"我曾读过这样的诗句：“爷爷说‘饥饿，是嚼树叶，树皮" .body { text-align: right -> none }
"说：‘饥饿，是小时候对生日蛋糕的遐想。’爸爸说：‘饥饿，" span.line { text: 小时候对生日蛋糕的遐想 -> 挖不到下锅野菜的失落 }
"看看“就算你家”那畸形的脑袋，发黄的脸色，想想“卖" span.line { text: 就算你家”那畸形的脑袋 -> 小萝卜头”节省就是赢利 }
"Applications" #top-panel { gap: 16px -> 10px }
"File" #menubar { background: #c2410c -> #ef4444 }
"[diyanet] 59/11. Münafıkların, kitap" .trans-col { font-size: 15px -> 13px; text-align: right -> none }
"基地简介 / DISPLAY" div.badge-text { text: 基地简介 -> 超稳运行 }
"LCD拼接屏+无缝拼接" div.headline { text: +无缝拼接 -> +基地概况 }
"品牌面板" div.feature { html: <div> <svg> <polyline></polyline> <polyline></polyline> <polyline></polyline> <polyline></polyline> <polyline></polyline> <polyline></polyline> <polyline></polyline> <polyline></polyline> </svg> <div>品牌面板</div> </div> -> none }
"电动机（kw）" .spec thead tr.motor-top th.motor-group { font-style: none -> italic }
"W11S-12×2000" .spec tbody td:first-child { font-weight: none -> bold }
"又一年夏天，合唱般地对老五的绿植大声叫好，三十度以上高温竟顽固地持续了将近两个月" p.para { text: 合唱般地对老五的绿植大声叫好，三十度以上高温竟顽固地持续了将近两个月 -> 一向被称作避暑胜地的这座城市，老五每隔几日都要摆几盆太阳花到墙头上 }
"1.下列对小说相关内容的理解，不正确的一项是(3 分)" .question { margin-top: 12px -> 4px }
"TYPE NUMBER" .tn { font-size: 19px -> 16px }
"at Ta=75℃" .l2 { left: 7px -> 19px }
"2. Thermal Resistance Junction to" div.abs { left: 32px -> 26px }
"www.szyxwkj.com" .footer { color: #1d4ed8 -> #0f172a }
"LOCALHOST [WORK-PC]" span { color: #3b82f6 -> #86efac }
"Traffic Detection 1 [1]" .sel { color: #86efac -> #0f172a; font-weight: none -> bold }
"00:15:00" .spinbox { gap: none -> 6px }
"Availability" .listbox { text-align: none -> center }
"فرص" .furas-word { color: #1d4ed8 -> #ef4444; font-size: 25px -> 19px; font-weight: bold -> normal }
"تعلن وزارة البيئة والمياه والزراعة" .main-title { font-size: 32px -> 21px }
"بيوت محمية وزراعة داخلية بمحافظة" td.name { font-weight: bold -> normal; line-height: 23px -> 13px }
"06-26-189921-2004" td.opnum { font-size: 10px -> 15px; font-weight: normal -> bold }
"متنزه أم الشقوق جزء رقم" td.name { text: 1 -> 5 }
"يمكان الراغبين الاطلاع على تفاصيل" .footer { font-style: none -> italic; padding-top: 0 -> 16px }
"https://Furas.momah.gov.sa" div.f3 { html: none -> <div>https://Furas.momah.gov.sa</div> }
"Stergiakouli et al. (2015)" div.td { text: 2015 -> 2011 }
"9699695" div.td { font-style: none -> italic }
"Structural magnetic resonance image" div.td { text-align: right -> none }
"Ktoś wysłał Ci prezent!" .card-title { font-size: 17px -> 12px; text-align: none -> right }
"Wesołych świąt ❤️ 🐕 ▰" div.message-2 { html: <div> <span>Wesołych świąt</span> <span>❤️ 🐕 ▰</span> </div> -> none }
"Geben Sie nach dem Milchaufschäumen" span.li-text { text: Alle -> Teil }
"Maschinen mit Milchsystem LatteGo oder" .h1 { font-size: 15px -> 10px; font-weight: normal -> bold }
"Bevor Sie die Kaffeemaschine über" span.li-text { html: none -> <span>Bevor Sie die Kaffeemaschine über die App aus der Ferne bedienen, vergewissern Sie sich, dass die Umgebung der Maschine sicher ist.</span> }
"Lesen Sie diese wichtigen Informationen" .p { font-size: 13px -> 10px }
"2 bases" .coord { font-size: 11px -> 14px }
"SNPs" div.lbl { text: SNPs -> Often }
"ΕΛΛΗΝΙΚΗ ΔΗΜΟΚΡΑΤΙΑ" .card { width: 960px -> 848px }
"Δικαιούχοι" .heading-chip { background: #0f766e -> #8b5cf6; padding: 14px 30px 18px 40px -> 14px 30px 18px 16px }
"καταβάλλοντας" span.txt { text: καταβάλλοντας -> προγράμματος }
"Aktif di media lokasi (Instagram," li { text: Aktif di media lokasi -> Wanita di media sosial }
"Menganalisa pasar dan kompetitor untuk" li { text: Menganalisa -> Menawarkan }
....
## ACTIVITY
Every record must be repeated precisely and in full.

## WRITTEN SOLUTION
"我曾读过这样的诗句：“爷爷说‘饥饿，是嚼树叶，树皮" .body { text-align: right -> none }
"说：‘饥饿，是小时候对生日蛋糕的遐想。’爸爸说：‘饥饿，" span.line { text: 小时候对生日蛋糕的遐想 -> 挖不到下锅野菜的失落 }
"看看“就算你家”那畸形的脑袋，发黄的脸色，想想“卖" span.line { text: 就算你家”那畸形的脑袋 -> 小萝卜头”节省就是赢利 }
"Applications" #top-panel { gap: 16px -> 10px }
"File" #menubar { background: #c2410c -> #ef4444 }
"[diyanet] 59/11. Münafıkların, kitap" .trans-col { font-size: 15px -> 13px; text-align: right -> none }
"基地简介 / DISPLAY" div.badge-text { text: 基地简介 -> 超稳运行 }
"LCD拼接屏+无缝拼接" div.headline { text: +无缝拼接 -> +基地概况 }
"品牌面板" div.feature { html: <div> <svg> <polyline></polyline> <polyline></polyline> <polyline></polyline> <polyline></polyline> <polyline></polyline> <polyline></polyline> <polyline></polyline> <polyline></polyline> </svg> <div>品牌面板</div> </div> -> none }
"电动机（kw）" .spec thead tr.motor-top th.motor-group { font-style: none -> italic }
"W11S-12×2000" .spec tbody td:first-child { font-weight: none -> bold }
"又一年夏天，合唱般地对老五的绿植大声叫好，三十度以上高温竟顽固地持续了将近两个月" p.para { text: 合唱般地对老五的绿植大声叫好，三十度以上高温竟顽固地持续了将近两个月 -> 一向被称作避暑胜地的这座城市，老五每隔几日都要摆几盆太阳花到墙头上 }
"1.下列对小说相关内容的理解，不正确的一项是(3 分)" .question { margin-top: 12px -> 4px }
"TYPE NUMBER" .tn { font-size: 19px -> 16px }
"at Ta=75℃" .l2 { left: 7px -> 19px }
"2. Thermal Resistance Junction to" div.abs { left: 32px -> 26px }
"www.szyxwkj.com" .footer { color: #1d4ed8 -> #0f172a }
"LOCALHOST [WORK-PC]" span { color: #3b82f6 -> #86efac }
"Traffic Detection 1 [1]" .sel { color: #86efac -> #0f172a; font-weight: none -> bold }
"00:15:00" .spinbox { gap: none -> 6px }
"Availability" .listbox { text-align: none -> center }
"فرص" .furas-word { color: #1d4ed8 -> #ef4444; font-size: 25px -> 19px; font-weight: bold -> normal }
"تعلن وزارة البيئة والمياه والزراعة" .main-title { font-size: 32px -> 21px }
"بيوت محمية وزراعة داخلية بمحافظة" td.name { font-weight: bold -> normal; line-height: 23px -> 13px }
"06-26-189921-2004" td.opnum { font-size: 10px -> 15px; font-weight: normal -> bold }
"متنزه أم الشقوق جزء رقم" td.name { text: 1 -> 5 }
"يمكان الراغبين الاطلاع على تفاصيل" .footer { font-style: none -> italic; padding-top: 0 -> 16px }
"https://Furas.momah.gov.sa" div.f3 { html: none -> <div>https://Furas.momah.gov.sa</div> }
"Stergiakouli et al. (2015)" div.td { text: 2015 -> 2011 }
"9699695" div.td { font-style: none -> italic }
"Structural magnetic resonance image" div.td { text-align: right -> none }
"Ktoś wysłał Ci prezent!" .card-title { font-size: 17px -> 12px; text-align: none -> right }
"Wesołych świąt ❤️ 🐕 ▰" div.message-2 { html: <div> <span>Wesołych świąt</span> <span>❤️ 🐕 ▰</span> </div> -> none }
"Geben Sie nach dem Milchaufschäumen" span.li-text { text: Alle -> Teil }
"Maschinen mit Milchsystem LatteGo oder" .h1 { font-size: 15px -> 10px; font-weight: normal -> bold }
"Bevor Sie die Kaffeemaschine über" span.li-text { html: none -> <span>Bevor Sie die Kaffeemaschine über die App aus der Ferne bedienen, vergewissern Sie sich, dass die Umgebung der Maschine sicher ist.</span> }
"Lesen Sie diese wichtigen Informationen" .p { font-size: 13px -> 10px }
"2 bases" .coord { font-size: 11px -> 14px }
"SNPs" div.lbl { text: SNPs -> Often }
"ΕΛΛΗΝΙΚΗ ΔΗΜΟΚΡΑΤΙΑ" .card { width: 960px -> 848px }
"Δικαιούχοι" .heading-chip { background: #0f766e -> #8b5cf6; padding: 14px 30px 18px 40px -> 14px 30px 18px 16px }
"καταβάλλοντας" span.txt { text: καταβάλλοντας -> προγράμματος }
"Aktif di media lokasi (Instagram," li { text: Aktif di media lokasi -> Wanita di media sosial }
"Menganalisa pasar dan kompetitor untuk" li { text: Menganalisa -> Menawarkan }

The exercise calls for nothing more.